** EXERCISE DESCRIPTION **
Apart from the images, the records below need to be copied exactly.

** Before-and-after change records **
* * * * * * *

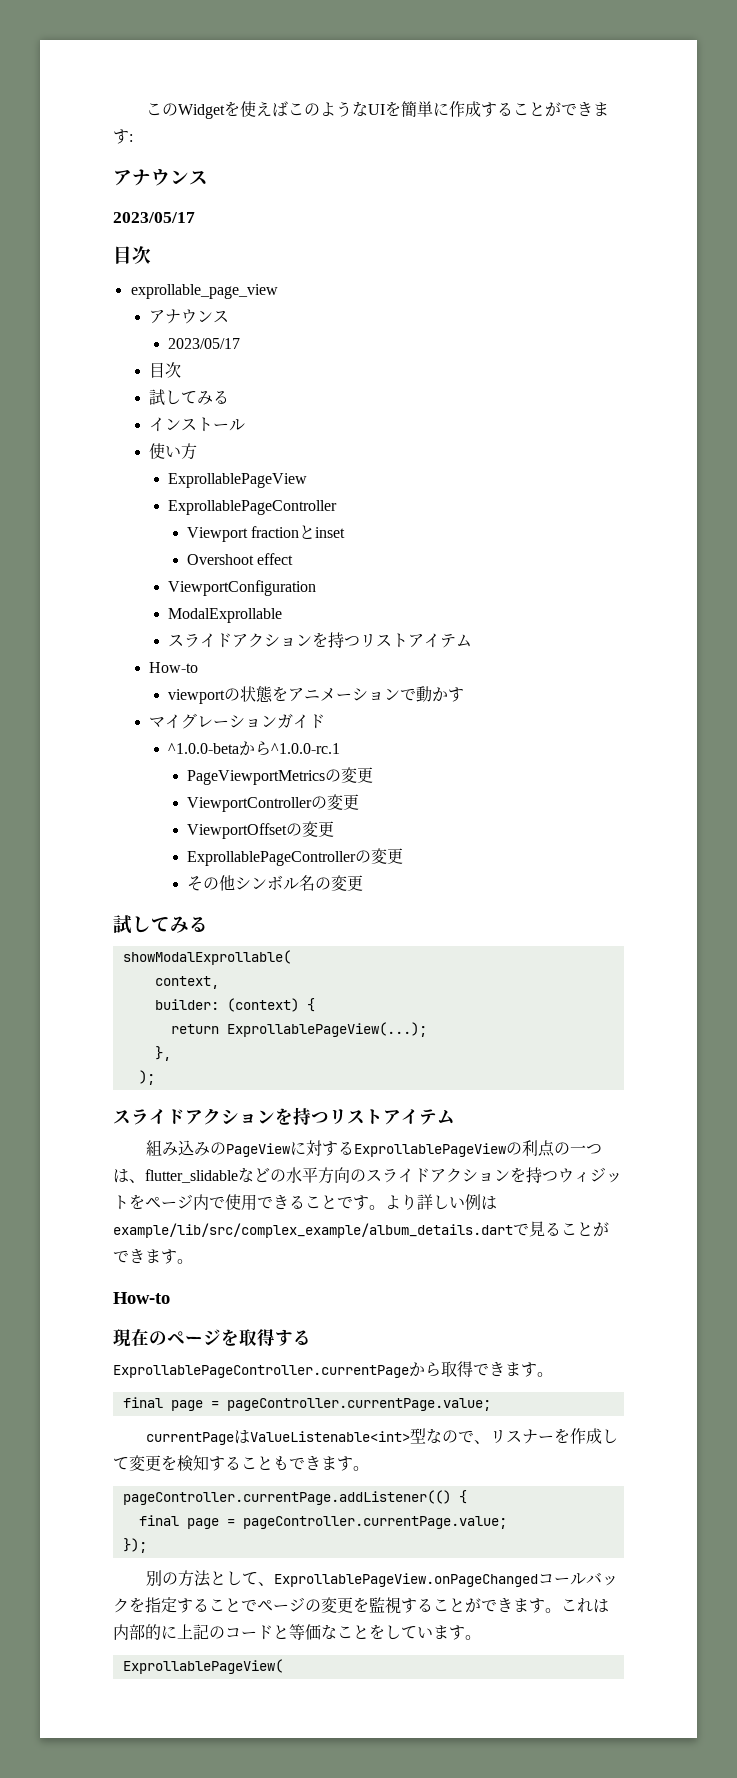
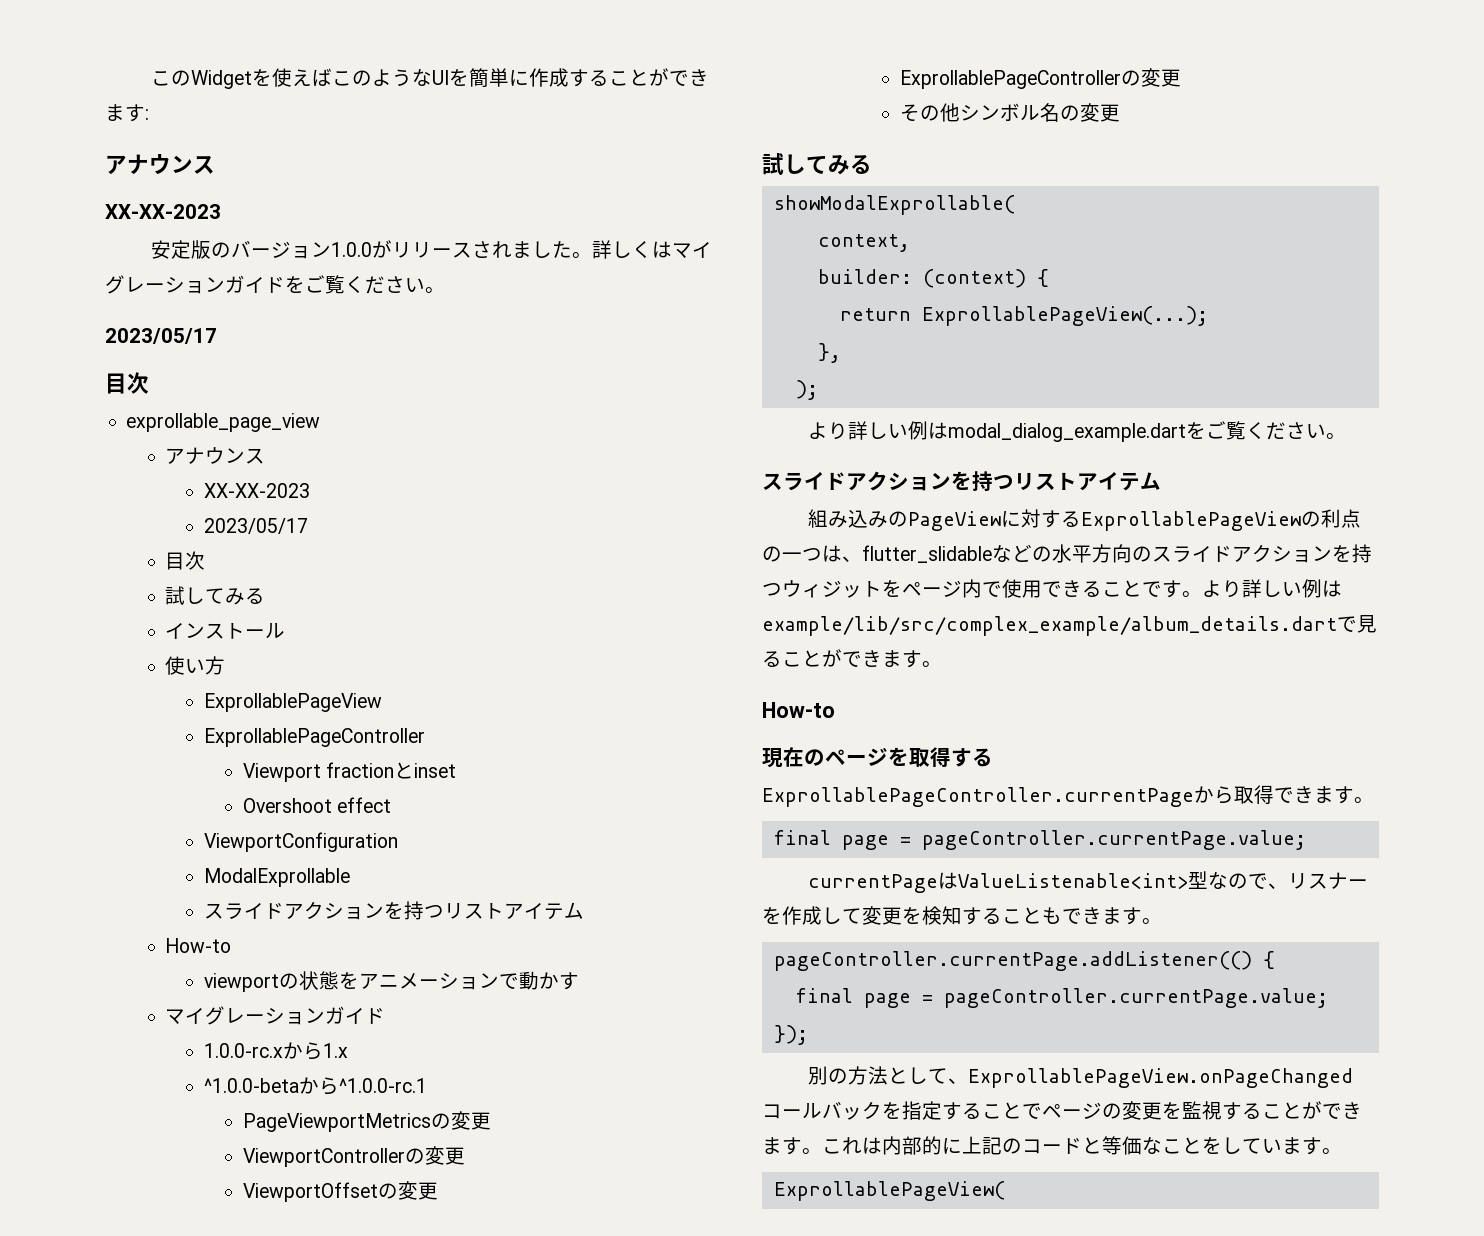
  このWidgetを使えばこのようなUIを簡単に作成することができます:
  アナウンス
+ XX-XX-2023
+ 安定版のバージョン1.0.0がリリースされました。詳しくはマイグレーションガイドをご覧ください。
  exprollable_page_view
  アナウンス
+ XX-XX-2023
+ 1.0.0-rc.xから1.x
+ より詳しい例はmodal_dialog_example.dartをご覧ください。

* * * * * * *

** EXERCISE SOLUTION **
  このWidgetを使えばこのようなUIを簡単に作成することができます:
  アナウンス
+ XX-XX-2023
+ 安定版のバージョン1.0.0がリリースされました。詳しくはマイグレーションガイドをご覧ください。
  exprollable_page_view
  アナウンス
+ XX-XX-2023
+ 1.0.0-rc.xから1.x
+ より詳しい例はmodal_dialog_example.dartをご覧ください。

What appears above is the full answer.